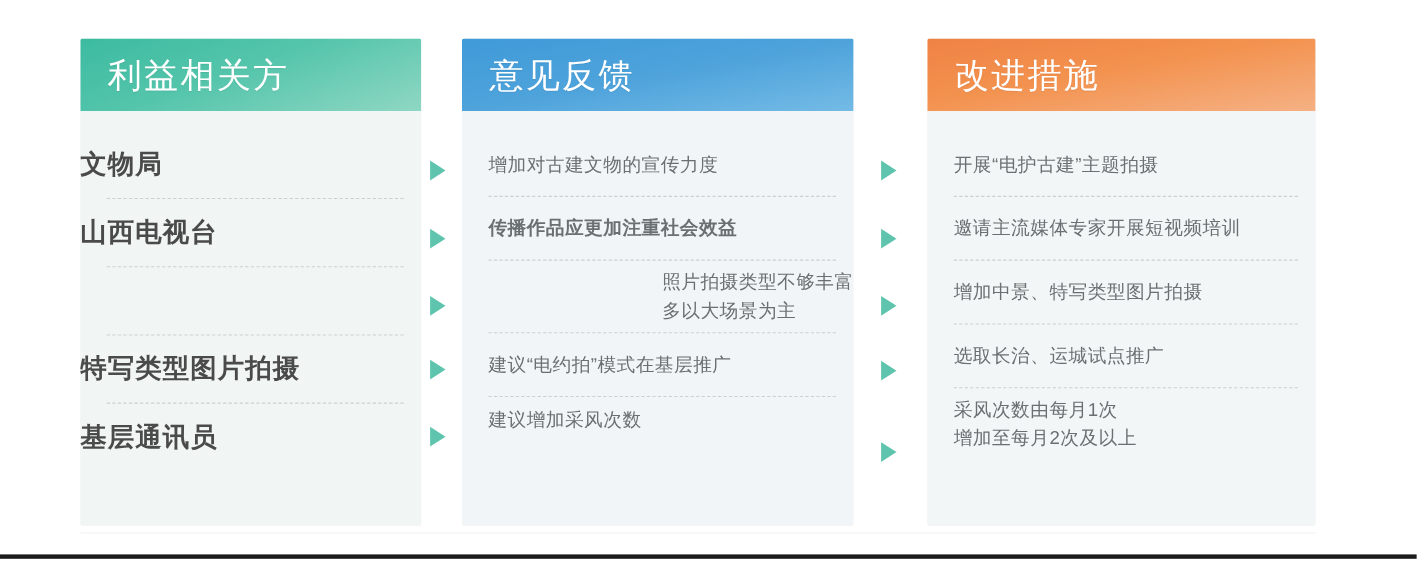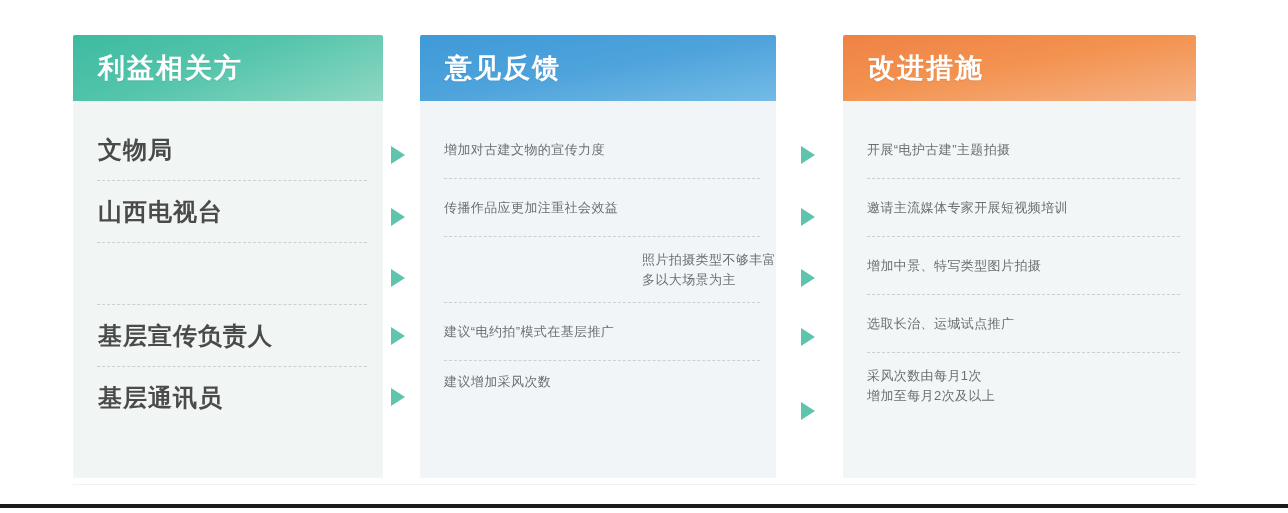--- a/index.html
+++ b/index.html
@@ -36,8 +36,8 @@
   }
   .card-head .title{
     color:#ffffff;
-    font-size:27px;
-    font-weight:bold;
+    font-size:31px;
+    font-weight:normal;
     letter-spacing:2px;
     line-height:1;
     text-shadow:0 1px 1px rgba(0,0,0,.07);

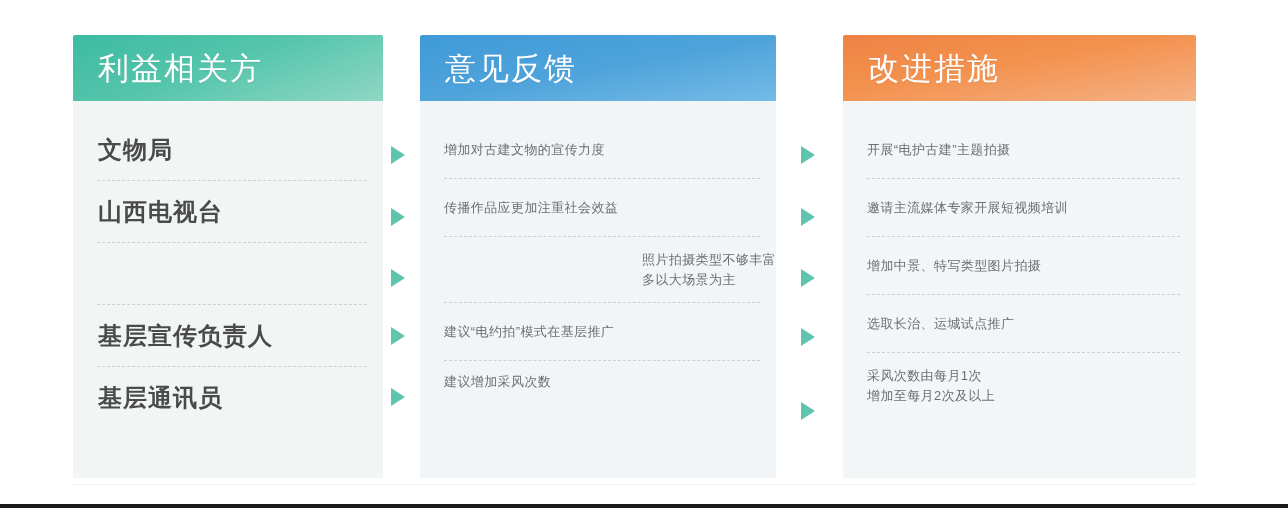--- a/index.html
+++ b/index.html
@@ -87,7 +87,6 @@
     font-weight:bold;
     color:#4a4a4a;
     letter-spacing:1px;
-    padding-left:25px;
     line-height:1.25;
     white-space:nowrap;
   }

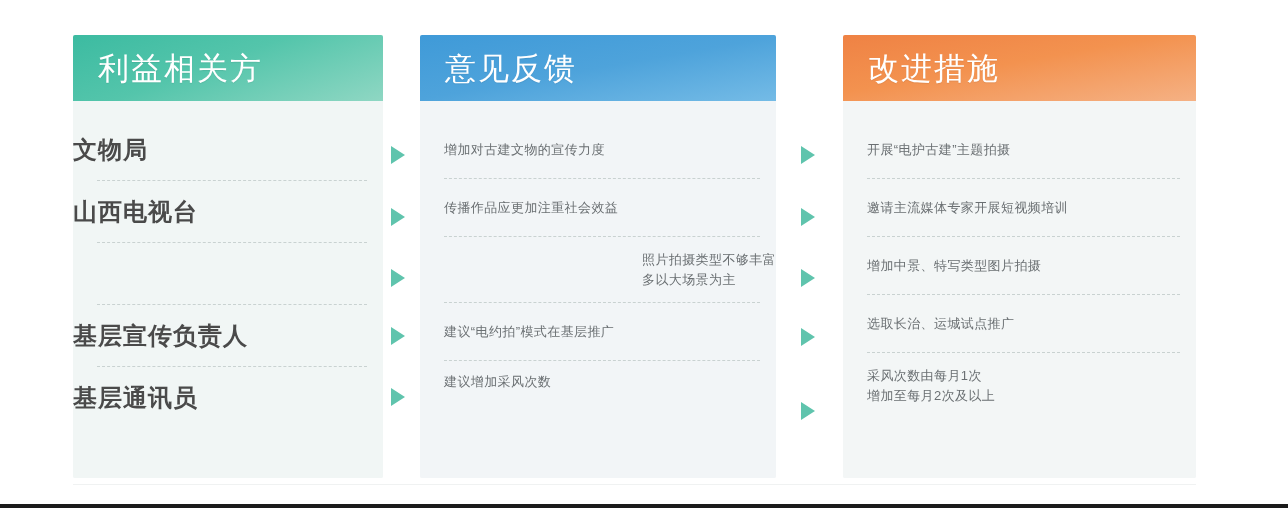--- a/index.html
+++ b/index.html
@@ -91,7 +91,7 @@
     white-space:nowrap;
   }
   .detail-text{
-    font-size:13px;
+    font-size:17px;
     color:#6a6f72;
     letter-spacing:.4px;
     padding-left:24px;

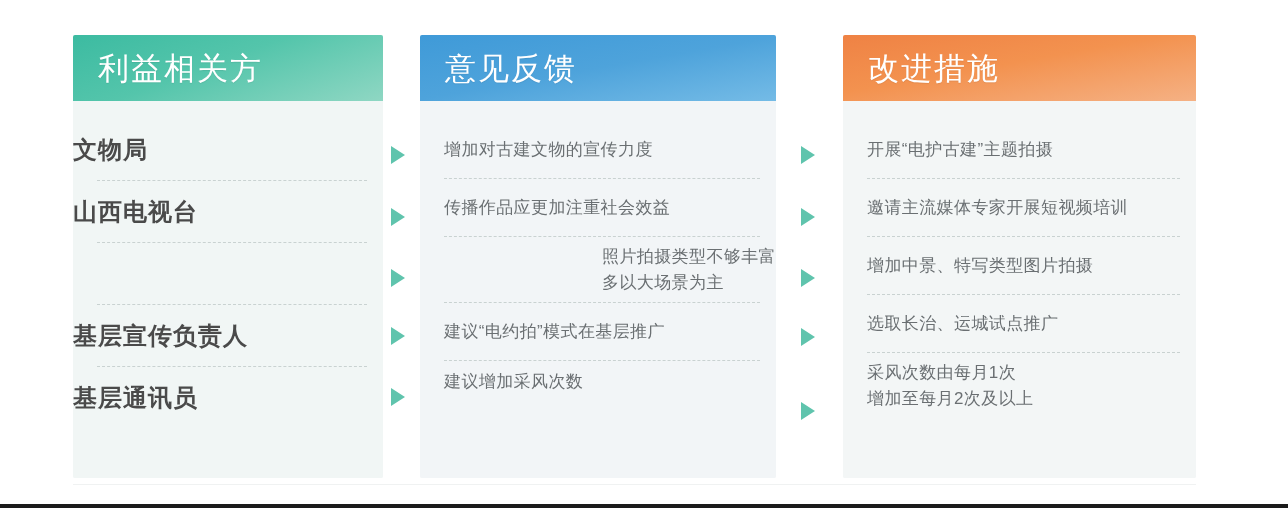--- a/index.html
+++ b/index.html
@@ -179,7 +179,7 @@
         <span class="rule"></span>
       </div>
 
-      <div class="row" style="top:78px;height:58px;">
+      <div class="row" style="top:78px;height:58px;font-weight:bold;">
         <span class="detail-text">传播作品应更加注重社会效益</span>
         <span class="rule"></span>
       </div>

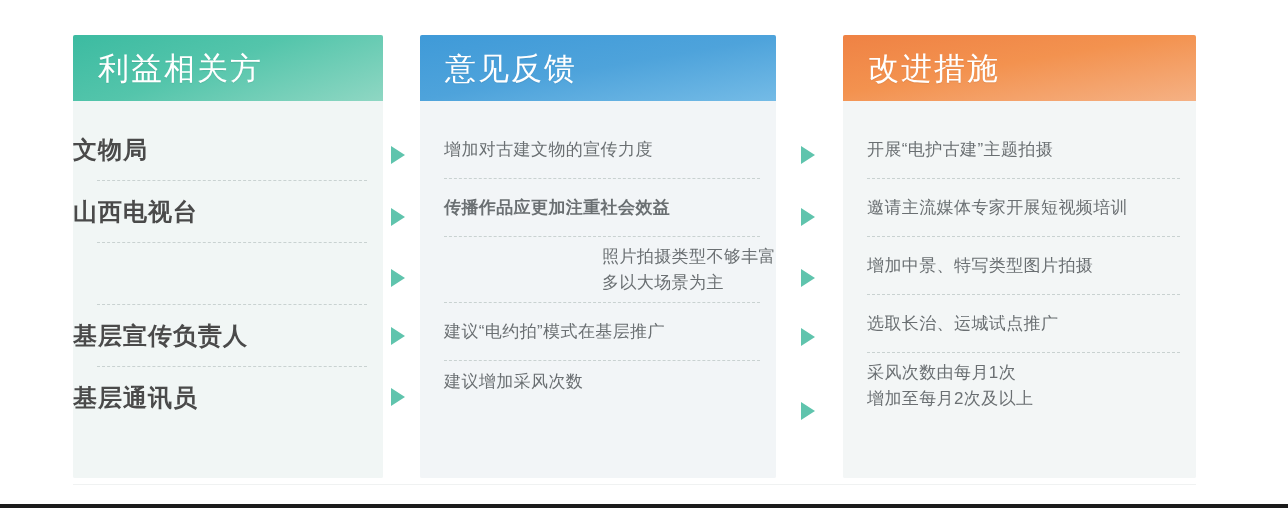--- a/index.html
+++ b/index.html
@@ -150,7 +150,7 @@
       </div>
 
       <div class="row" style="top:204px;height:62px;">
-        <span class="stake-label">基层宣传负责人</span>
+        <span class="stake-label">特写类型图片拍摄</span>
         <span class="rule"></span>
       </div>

* Task prompt *
Reproduce verbatim, and only, the lines starting at the one that contains "-36,8 +36,8 @@" and ending with the final line of the records; leave out the pictures.

* Result *
@@ -36,8 +36,8 @@
   }
   .card-head .title{
     color:#ffffff;
-    font-size:27px;
-    font-weight:bold;
+    font-size:31px;
+    font-weight:normal;
     letter-spacing:2px;
     line-height:1;
     text-shadow:0 1px 1px rgba(0,0,0,.07);

--- a/index.html
+++ b/index.html
@@ -87,7 +87,6 @@
     font-weight:bold;
     color:#4a4a4a;
     letter-spacing:1px;
-    padding-left:25px;
     line-height:1.25;
     white-space:nowrap;
   }

--- a/index.html
+++ b/index.html
@@ -91,7 +91,7 @@
     white-space:nowrap;
   }
   .detail-text{
-    font-size:13px;
+    font-size:17px;
     color:#6a6f72;
     letter-spacing:.4px;
     padding-left:24px;

--- a/index.html
+++ b/index.html
@@ -179,7 +179,7 @@
         <span class="rule"></span>
       </div>
 
-      <div class="row" style="top:78px;height:58px;">
+      <div class="row" style="top:78px;height:58px;font-weight:bold;">
         <span class="detail-text">传播作品应更加注重社会效益</span>
         <span class="rule"></span>
       </div>

--- a/index.html
+++ b/index.html
@@ -150,7 +150,7 @@
       </div>
 
       <div class="row" style="top:204px;height:62px;">
-        <span class="stake-label">基层宣传负责人</span>
+        <span class="stake-label">特写类型图片拍摄</span>
         <span class="rule"></span>
       </div>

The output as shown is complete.